Mafia nel Messinese, rapine ed estorsioni: 40 arresti

Cronaca
archivio Getty Images

L'inchiesta riguarda il clan del Barcellonese operante prevalentemente sul versante tirrenico

Associazione mafiosa, estorsione (consumata e tentata), rapina, trasferimento fraudolento di valori, reati in materia di  armi e violenza privata, tutto aggravato dal metodo mafioso. Dovranno rispondere a vario titolo di questi reati le 40 persone arrestate, tra il Messinese e altre località nazionali, dai carabinieri del Comando Provinciale di Messina e del Ros e dalla polizia di Stato. Le ordinanze di custodia cautelare sono state emesse dal Gip, su richiesta della Procura Distrettuale della Repubblica. L'inchiesta riguarda la mafia "barcellonese" operante prevalentemente sul versante tirrenico della provincia di Messina.

I clan si riorganizzano

E' una mafia tradizionale, "ortodossa", capace di riorganizzarsi nonostante da un decennio sia costantemente colpita dall'azione degli investigatori quella che emerge dal blitz che ha disarticolato il clan dei "barcellonesi". In tutto le misure cautelari eseguite sono 40: i carabinieri hanno arrestato 29 persone (22 libere, sette detenute), mentre la polizia ha arrestato 11 persone (otto libere, tre detenute). L'indagine, denominata Gotha 7, coordinata dalla Dda, nasce dalle attività investigative dei carabinieri della Compagnia di Barcellona Pozzo di Gotto, della sezione anticrimine di Messina, della Squadra Mobile e del commissariato di Barcellona che presero il via dalle dichiarazioni del pentito Carmelo D'Amico, capomafia arrestato nel 2009, e dei collaboratori di giustizia Salvatore Campisi, Franco Munafò e Alessio Alesci.

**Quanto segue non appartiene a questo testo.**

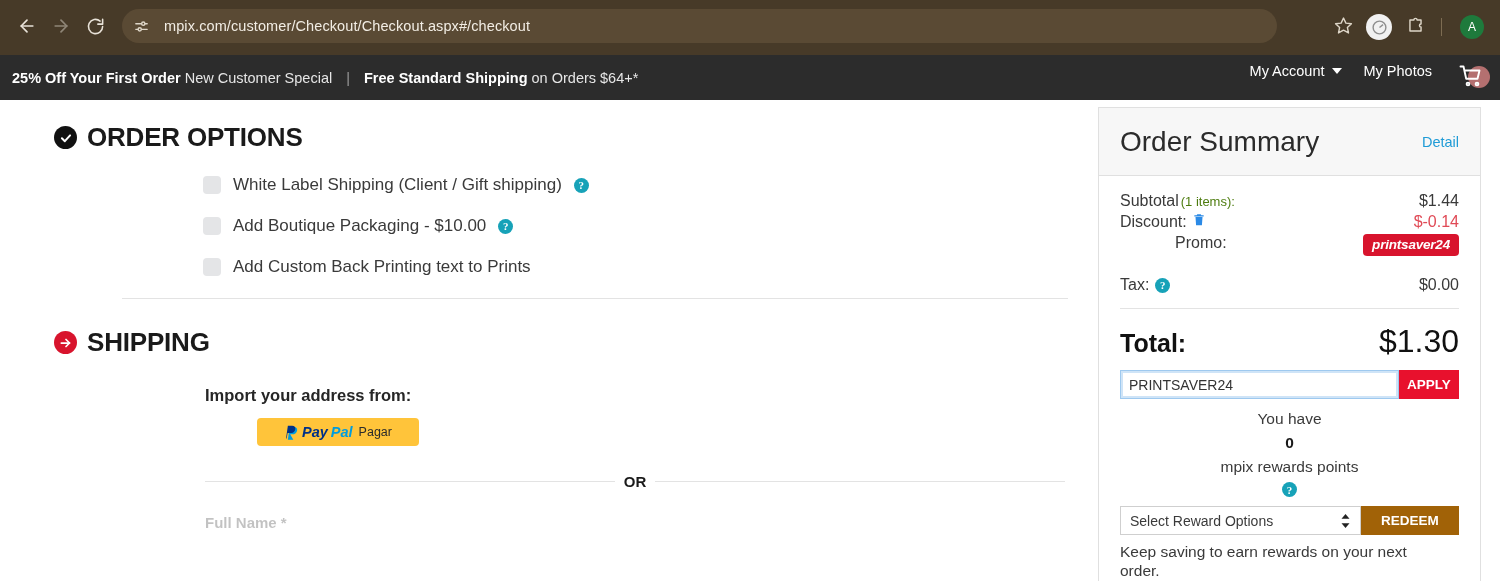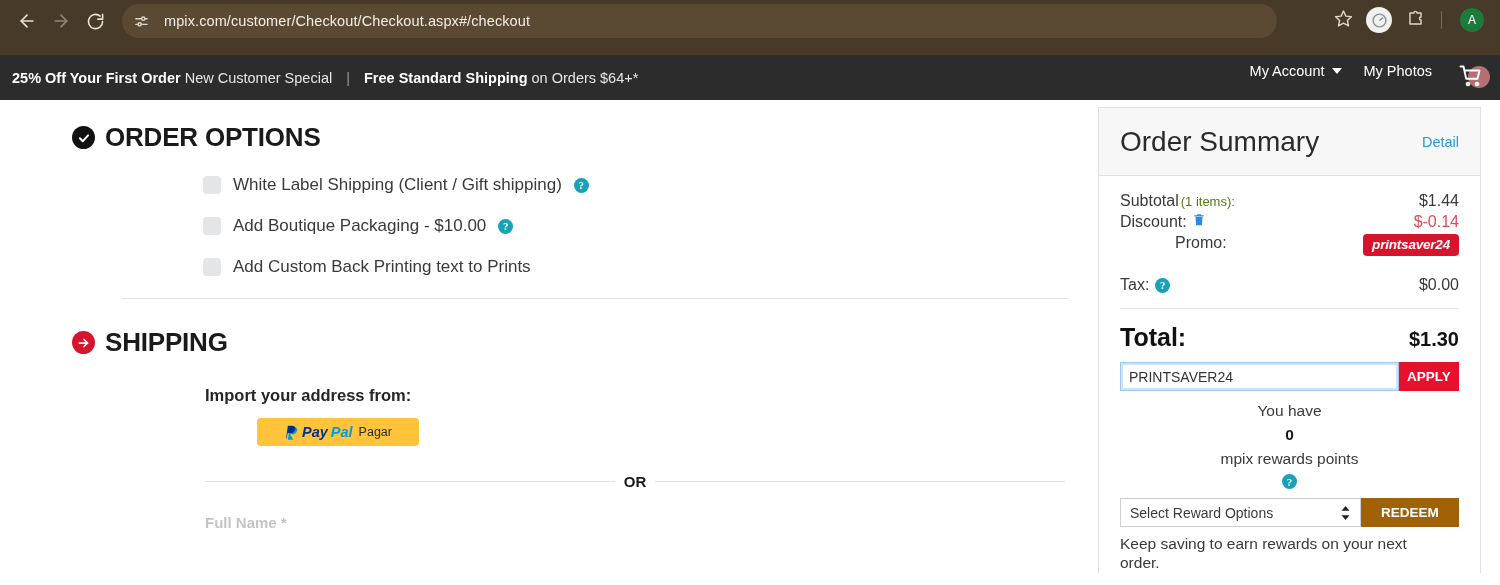--- a/index.html
+++ b/index.html
@@ -7,22 +7,22 @@
     width: 1500px; height: 585px;
     font-family: "Liberation Sans", sans-serif;
     background: #ffffff;
     overflow: hidden;
   }
 
   
   .browser-bar {
     height: 55px; width: 100%;
     background: #473a28;
-    display: flex; align-items: flex-start;
-    padding: 4px 10px;
+    display: flex; align-items: flex-end;
+    padding: 12px 10px;
     position: relative;
   }
   .nav-btn {
     width: 34px; height: 34px;
     display: flex; align-items: center; justify-content: center;
     color: #e8e2d8;
     flex: 0 0 auto;
     border-radius: 50%;
   }
   .nav-btn svg { display: block; }
@@ -125,21 +125,21 @@
 
   .main-col {
     width: 1098px;
     padding: 22px 0 0 0;
     position: relative;
     overflow: hidden;
   }
 
   .section-head {
     display: flex; align-items: center; gap: 10px;
-    padding-left: 72px;
+    padding-left: 54px;
   }
   .section-head h2 {
     font-size: 26px;
     font-weight: bold;
     letter-spacing: -0.2px;
     color: #1a1a1a;
   }
   .badge-circle {
     width: 23px; height: 23px; border-radius: 50%;
     display: flex; align-items: center; justify-content: center;
@@ -284,21 +284,21 @@
   .tax-row { margin-top: 20px; display: flex; align-items: center; font-size: 16px; color: #3a3a3a; }
   .tax-row .val { margin-left: auto; }
 
   .hr-sum { height: 1px; background: #e3e3e3; margin: 14px 0 0 0; }
 
   .total-row {
     display: flex; align-items: baseline;
     margin-top: 14px;
   }
   .total-label { font-size: 25px; font-weight: bold; color: #111111; }
-  .total-val { margin-left: auto; font-size: 20px; font-weight: bold; color: #111111; }
+  .total-val { margin-left: auto; font-size: 32px; font-weight: normal; color: #111111; }
 
   .promo-input-row {
     display: flex; align-items: stretch;
     margin-top: 10px;
     height: 29px;
   }
   .promo-input {
     flex: 1 1 auto;
     border: 1px solid #9ec9ef;
     outline: 2px solid #cfe4f7;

I rapporti con Cosa nostra palermitana

L'inchiesta, che colpisce presunti vertici e affiliati della fazione più ortodossa e militarmente organizzata della criminalitàmafiosa della provincia peloritana, svela i rapporti del clan messinese con esponenti di Cosa nostra palermitana e catanese e rivela come l'organizzazione sistematicamente sia stata in grado di organizzarsi dopo ogni operazione di polizia. Viene fuori inoltre la costante pressione del racket del pizzo su commercianti e imprenditori della zona: sono decine i taglieggiamenti scoperti. Accertati anche i tentativi di acquisire la gestione e il controllo di attività economiche e appalti pubblici e la presenza di un arsenale di armi micidiali, necessarie al clan per affermare il controllo criminale nell'area. 

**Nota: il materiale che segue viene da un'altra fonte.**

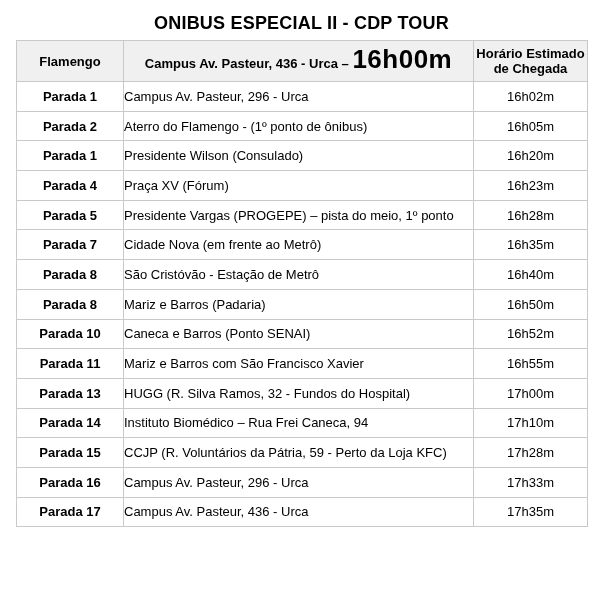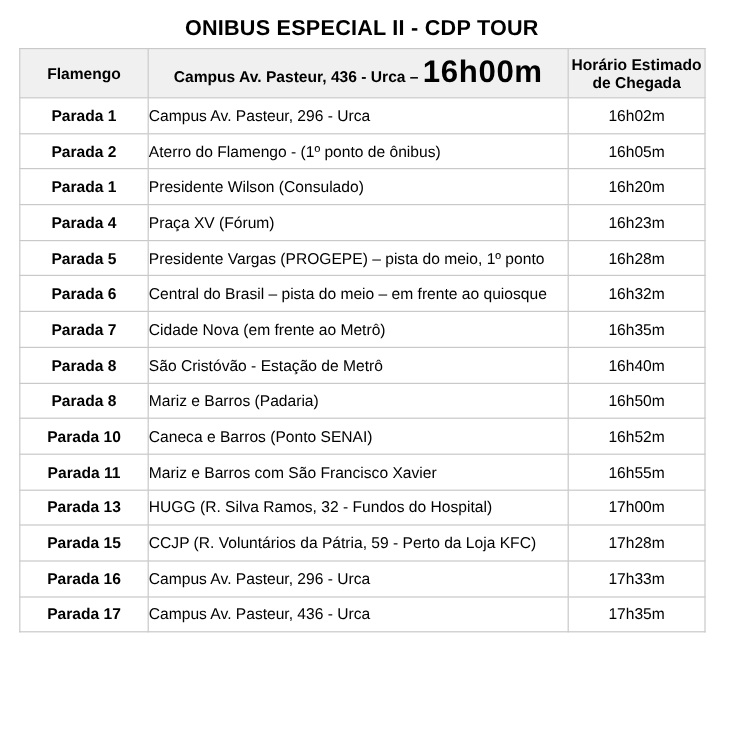--- a/index.html
+++ b/index.html
@@ -134,25 +134,20 @@
     <td class="location-cell">Praça XV (Fórum)</td>
     <td class="time-cell">16h23m</td>
   </tr>
 
   <tr>
     <td class="stop-cell">Parada 5</td>
     <td class="location-cell">Presidente Vargas (PROGEPE) – pista do meio, 1º ponto</td>
     <td class="time-cell">16h28m</td>
   </tr>
 
-  <tr>
-    <td class="stop-cell">Parada 6</td>
-    <td class="location-cell">Central do Brasil – pista do meio – em frente ao quiosque</td>
-    <td class="time-cell">16h32m</td>
-  </tr>
 
   <tr>
     <td class="stop-cell">Parada 7</td>
     <td class="location-cell">Cidade Nova (em frente ao Metrô)</td>
     <td class="time-cell">16h35m</td>
   </tr>
 
   <tr>
     <td class="stop-cell">Parada 8</td>
     <td class="location-cell">São Cristóvão - Estação de Metrô</td>
@@ -177,20 +172,25 @@
     <td class="time-cell">16h55m</td>
   </tr>
 
 
   <tr>
     <td class="stop-cell">Parada 13</td>
     <td class="location-cell">HUGG (R. Silva Ramos, 32 - Fundos do Hospital)</td>
     <td class="time-cell">17h00m</td>
   </tr>
 
+  <tr>
+    <td class="stop-cell">Parada 14</td>
+    <td class="location-cell">Instituto Biomédico – Rua Frei Caneca, 94</td>
+    <td class="time-cell">17h10m</td>
+  </tr>
 
   <tr>
     <td class="stop-cell">Parada 15</td>
     <td class="location-cell">CCJP (R. Voluntários da Pátria, 59 - Perto da Loja KFC)</td>
     <td class="time-cell">17h28m</td>
   </tr>
 
   <tr>
     <td class="stop-cell">Parada 16</td>
     <td class="location-cell">Campus Av. Pasteur, 296 - Urca</td>

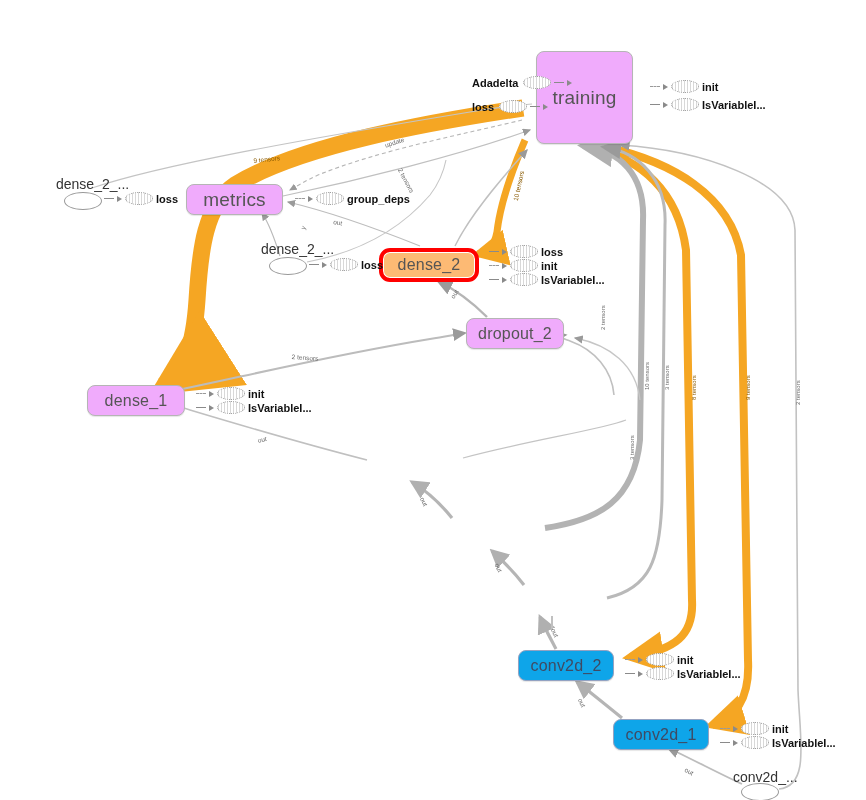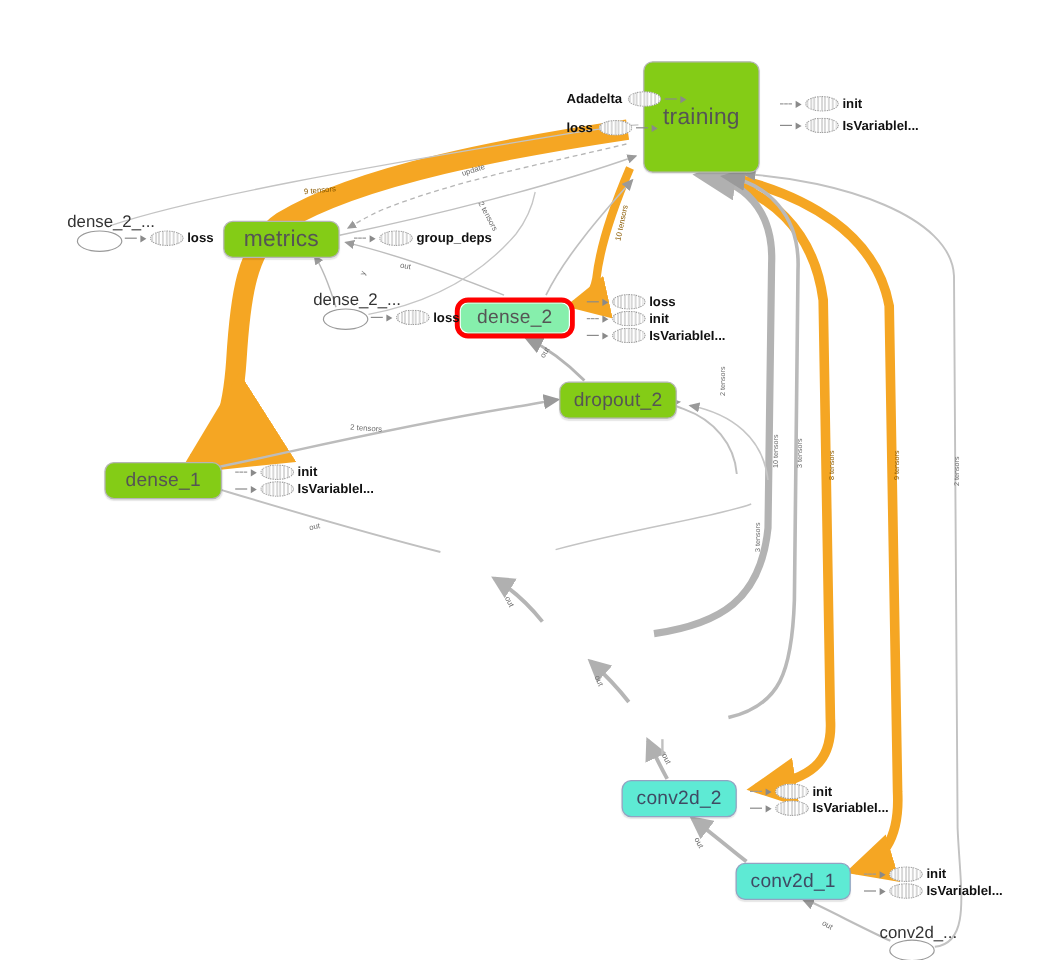--- a/index.html
+++ b/index.html
@@ -26,39 +26,39 @@
   }
   
   .node {
     position: absolute;
     box-sizing: border-box;
     display: flex;
     align-items: center;
     justify-content: center;
     border-radius: 8px;
     border: 1px solid #b5b5b5;
-    background: #84cc16;
+    background: #f0abfc;
     color: #555555;
     font-size: 16px;
     letter-spacing: .2px;
     white-space: nowrap;
     box-shadow: 0 1px 1px rgba(0,0,0,.10);
   }
   .node.big {
     font-size: 19px;
   }
   .node.conv {
-    background: #5eead4;
+    background: #0ea5e9;
     border-color: #93a2c2;
     color: #3f4a63;
   }
   .node.highlight {
     border: 4px solid #ff0000;
     border-radius: 11px;
-    background: #86efac;
+    background: #fdba74;
     box-shadow: 0 0 0 1px #ffffff inset;
   }
   
   .ellipse-node {
     position: absolute;
   }
   .ellipse-node .ell {
     width: 100%;
     height: 100%;
     border: 1px solid #9a9a9a;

Scoperti due arsenali e una trentina di estorsioni

Sono circa una trentina gli episodi estorsivi ricostruiti dalle indagini. Alcuni degli indagati per estorsione, sebbene già condannati e sottoposti a misure di sicurezza o sorvegliati speciali, continuavano secondo le indagini a gestire il racket del pizzo. Classico il metodo del clan: prima l'intimidazione, una bottiglia con liquido infiammabile nei pressi della saracinesca dell'esercizio commerciale preso di mira e, successivamente, "l'avvicinamento" della vittima per richiedere il  pagamento del "pizzo", da dare, di norma, in occasione delle festività di Natale, Pasqua e Ferragosto. Oggetto delle estorsioni, secondo quanto emerso dalle indagini, spesso anche il tentativo di subentrare nei lavori pubblici, imponendo agli imprenditori titolari degli appalti il subappalto in favore delle ditte controllate dagli esponenti  dell'associazione. In alcuni casi, infine, alcuni titolari di un esercizio commerciale sono stati vittime di rapina: il bottino serviva a finanziare il clan. Carabinieri e polizia hanno trovato anche due arsenali.